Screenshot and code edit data
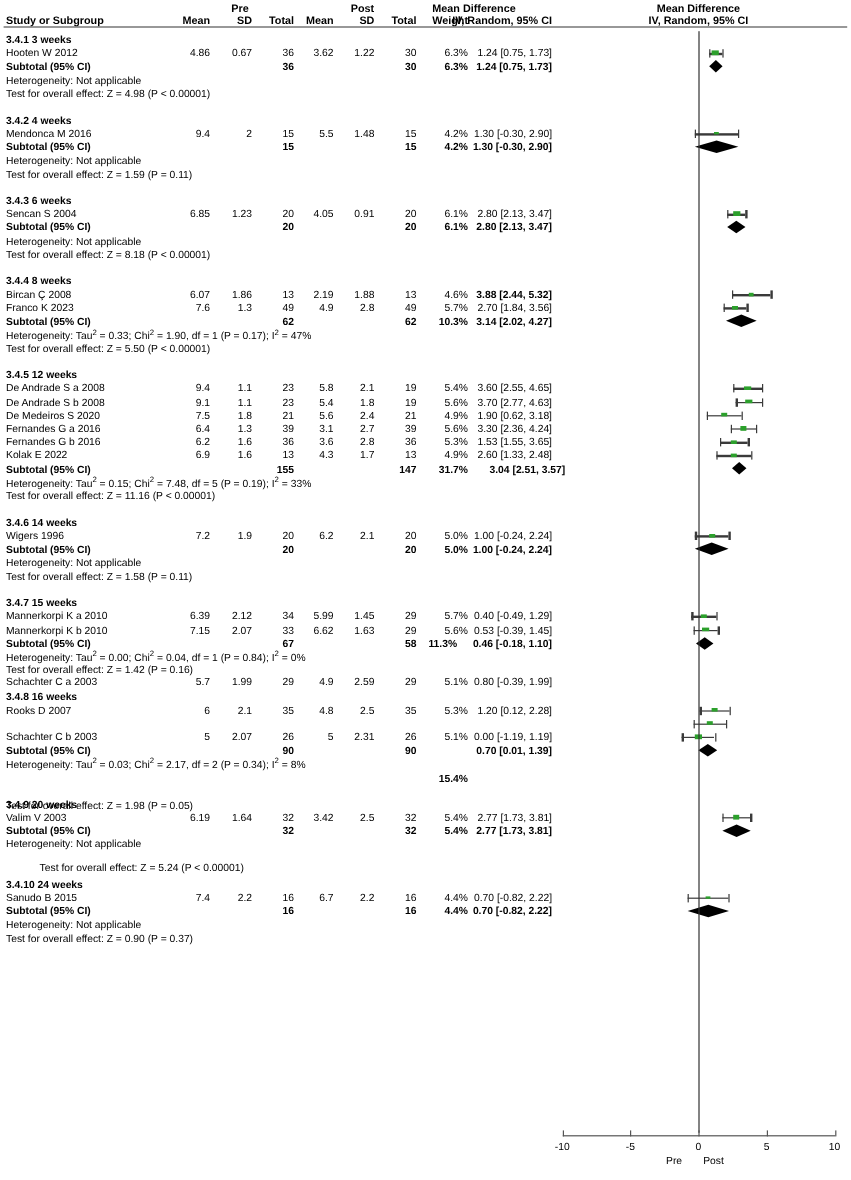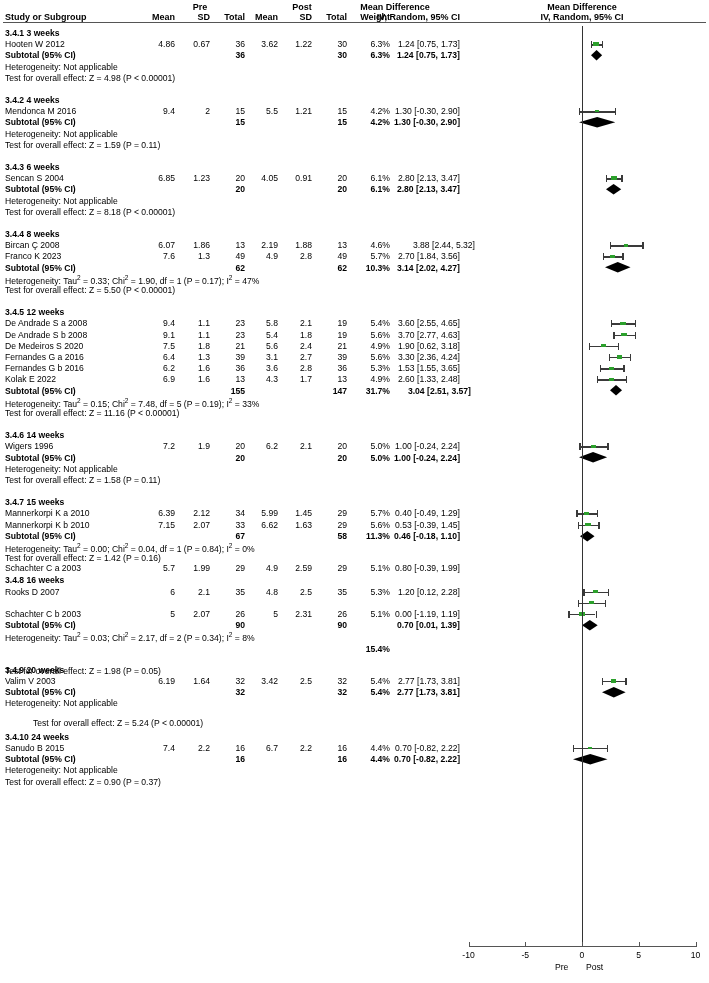--- a/index.html
+++ b/index.html
@@ -123,21 +123,21 @@
       </div>
       <div class="stat" style="top: 61.6px;">Heterogeneity: Not applicable</div>
       <div class="stat" style="top: 72.8px;">Test for overall effect: Z = 4.98 (P &lt; 0.00001)</div>
       <div class="grouphdr" style="top: 95px;">3.4.2 4 weeks</div>
       <div class="row" style="top: 106.2px;">
         <div class="label">Mendonca M 2016</div>
         <div class="num" style="left: 135px; width: 40px;">9.4</div>
         <div class="num" style="left: 178px; width: 32px;">2</div>
         <div class="num" style="left: 210px; width: 35px;">15</div>
         <div class="num" style="left: 240px; width: 38px;">5.5</div>
-        <div class="num" style="left: 280px; width: 32px;">1.21</div>
+        <div class="num" style="left: 280px; width: 32px;">1.48</div>
         <div class="num" style="left: 312px; width: 35px;">15</div>
         <div class="num" style="left: 348px; width: 42px;">4.2%</div>
         <div class="ci" style="left: 357px; width: 103px;">1.30 [-0.30, 2.90]</div>
       </div>
       <div class="row bold" style="top: 117.4px;">
         <div class="label">Subtotal (95% CI)</div>
         <div class="num" style="left: 135px; width: 40px;"></div>
         <div class="num" style="left: 178px; width: 32px;"></div>
         <div class="num" style="left: 210px; width: 35px;">15</div>
         <div class="num" style="left: 240px; width: 38px;"></div>
@@ -176,21 +176,21 @@
       <div class="grouphdr" style="top: 229px;">3.4.4 8 weeks</div>
       <div class="row" style="top: 240.2px;">
         <div class="label">Bircan Ç 2008</div>
         <div class="num" style="left: 135px; width: 40px;">6.07</div>
         <div class="num" style="left: 178px; width: 32px;">1.86</div>
         <div class="num" style="left: 210px; width: 35px;">13</div>
         <div class="num" style="left: 240px; width: 38px;">2.19</div>
         <div class="num" style="left: 280px; width: 32px;">1.88</div>
         <div class="num" style="left: 312px; width: 35px;">13</div>
         <div class="num" style="left: 348px; width: 42px;">4.6%</div>
-        <div class="ci" style="left: 372px; width: 103px;">3.88 [2.44, 5.32]</div>
+        <div class="ci" style="left: 357px; width: 103px; font-weight: bold;">3.88 [2.44, 5.32]</div>
       </div>
       <div class="row" style="top: 251.4px;">
         <div class="label">Franco K 2023</div>
         <div class="num" style="left: 135px; width: 40px;">7.6</div>
         <div class="num" style="left: 178px; width: 32px;">1.3</div>
         <div class="num" style="left: 210px; width: 35px;">49</div>
         <div class="num" style="left: 240px; width: 38px;">4.9</div>
         <div class="num" style="left: 280px; width: 32px;">2.8</div>
         <div class="num" style="left: 312px; width: 35px;">49</div>
         <div class="num" style="left: 348px; width: 42px;">5.7%</div>
@@ -338,21 +338,21 @@
         <div class="ci" style="left: 357px; width: 103px;">0.53 [-0.39, 1.45]</div>
       </div>
       <div class="row bold" style="top: 530.8px;">
         <div class="label">Subtotal (95% CI)</div>
         <div class="num" style="left: 135px; width: 40px;"></div>
         <div class="num" style="left: 178px; width: 32px;"></div>
         <div class="num" style="left: 210px; width: 35px;">67</div>
         <div class="num" style="left: 240px; width: 38px;"></div>
         <div class="num" style="left: 280px; width: 32px;"></div>
         <div class="num" style="left: 312px; width: 35px;">58</div>
-        <div class="num" style="left: 348px; width: 42px;">11.3%</div>
+        <div class="num" style="left: 348px; width: 42px; text-align: center;">11.3%</div>
         <div class="ci" style="left: 357px; width: 103px;">0.46 [-0.18, 1.10]</div>
       </div>
       <div class="stat" style="top: 542px;">Heterogeneity: Tau<sup>2</sup> = 0.00; Chi<sup>2</sup> = 0.04, df = 1 (P = 0.84); I<sup>2</sup> = 0%</div>
       <div class="stat" style="top: 553.2px;">Test for overall effect: Z = 1.42 (P = 0.16)</div>
       <div class="grouphdr" style="top: 575.4px;">3.4.8 16 weeks</div>
       <div class="row" style="top: 586.6px;">
         <div class="label">Rooks D 2007</div>
         <div class="num" style="left: 135px; width: 40px;">6</div>
         <div class="num" style="left: 178px; width: 32px;">2.1</div>
         <div class="num" style="left: 210px; width: 35px;">35</div>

* WHAT THE TASK REQUIRES: Transcribe the complete set of entries verbatim. No pictures belong in the copy.

* EXPECTED ANSWER:
--- a/index.html
+++ b/index.html
@@ -123,21 +123,21 @@
       </div>
       <div class="stat" style="top: 61.6px;">Heterogeneity: Not applicable</div>
       <div class="stat" style="top: 72.8px;">Test for overall effect: Z = 4.98 (P &lt; 0.00001)</div>
       <div class="grouphdr" style="top: 95px;">3.4.2 4 weeks</div>
       <div class="row" style="top: 106.2px;">
         <div class="label">Mendonca M 2016</div>
         <div class="num" style="left: 135px; width: 40px;">9.4</div>
         <div class="num" style="left: 178px; width: 32px;">2</div>
         <div class="num" style="left: 210px; width: 35px;">15</div>
         <div class="num" style="left: 240px; width: 38px;">5.5</div>
-        <div class="num" style="left: 280px; width: 32px;">1.21</div>
+        <div class="num" style="left: 280px; width: 32px;">1.48</div>
         <div class="num" style="left: 312px; width: 35px;">15</div>
         <div class="num" style="left: 348px; width: 42px;">4.2%</div>
         <div class="ci" style="left: 357px; width: 103px;">1.30 [-0.30, 2.90]</div>
       </div>
       <div class="row bold" style="top: 117.4px;">
         <div class="label">Subtotal (95% CI)</div>
         <div class="num" style="left: 135px; width: 40px;"></div>
         <div class="num" style="left: 178px; width: 32px;"></div>
         <div class="num" style="left: 210px; width: 35px;">15</div>
         <div class="num" style="left: 240px; width: 38px;"></div>
@@ -176,21 +176,21 @@
       <div class="grouphdr" style="top: 229px;">3.4.4 8 weeks</div>
       <div class="row" style="top: 240.2px;">
         <div class="label">Bircan Ç 2008</div>
         <div class="num" style="left: 135px; width: 40px;">6.07</div>
         <div class="num" style="left: 178px; width: 32px;">1.86</div>
         <div class="num" style="left: 210px; width: 35px;">13</div>
         <div class="num" style="left: 240px; width: 38px;">2.19</div>
         <div class="num" style="left: 280px; width: 32px;">1.88</div>
         <div class="num" style="left: 312px; width: 35px;">13</div>
         <div class="num" style="left: 348px; width: 42px;">4.6%</div>
-        <div class="ci" style="left: 372px; width: 103px;">3.88 [2.44, 5.32]</div>
+        <div class="ci" style="left: 357px; width: 103px; font-weight: bold;">3.88 [2.44, 5.32]</div>
       </div>
       <div class="row" style="top: 251.4px;">
         <div class="label">Franco K 2023</div>
         <div class="num" style="left: 135px; width: 40px;">7.6</div>
         <div class="num" style="left: 178px; width: 32px;">1.3</div>
         <div class="num" style="left: 210px; width: 35px;">49</div>
         <div class="num" style="left: 240px; width: 38px;">4.9</div>
         <div class="num" style="left: 280px; width: 32px;">2.8</div>
         <div class="num" style="left: 312px; width: 35px;">49</div>
         <div class="num" style="left: 348px; width: 42px;">5.7%</div>
@@ -338,21 +338,21 @@
         <div class="ci" style="left: 357px; width: 103px;">0.53 [-0.39, 1.45]</div>
       </div>
       <div class="row bold" style="top: 530.8px;">
         <div class="label">Subtotal (95% CI)</div>
         <div class="num" style="left: 135px; width: 40px;"></div>
         <div class="num" style="left: 178px; width: 32px;"></div>
         <div class="num" style="left: 210px; width: 35px;">67</div>
         <div class="num" style="left: 240px; width: 38px;"></div>
         <div class="num" style="left: 280px; width: 32px;"></div>
         <div class="num" style="left: 312px; width: 35px;">58</div>
-        <div class="num" style="left: 348px; width: 42px;">11.3%</div>
+        <div class="num" style="left: 348px; width: 42px; text-align: center;">11.3%</div>
         <div class="ci" style="left: 357px; width: 103px;">0.46 [-0.18, 1.10]</div>
       </div>
       <div class="stat" style="top: 542px;">Heterogeneity: Tau<sup>2</sup> = 0.00; Chi<sup>2</sup> = 0.04, df = 1 (P = 0.84); I<sup>2</sup> = 0%</div>
       <div class="stat" style="top: 553.2px;">Test for overall effect: Z = 1.42 (P = 0.16)</div>
       <div class="grouphdr" style="top: 575.4px;">3.4.8 16 weeks</div>
       <div class="row" style="top: 586.6px;">
         <div class="label">Rooks D 2007</div>
         <div class="num" style="left: 135px; width: 40px;">6</div>
         <div class="num" style="left: 178px; width: 32px;">2.1</div>
         <div class="num" style="left: 210px; width: 35px;">35</div>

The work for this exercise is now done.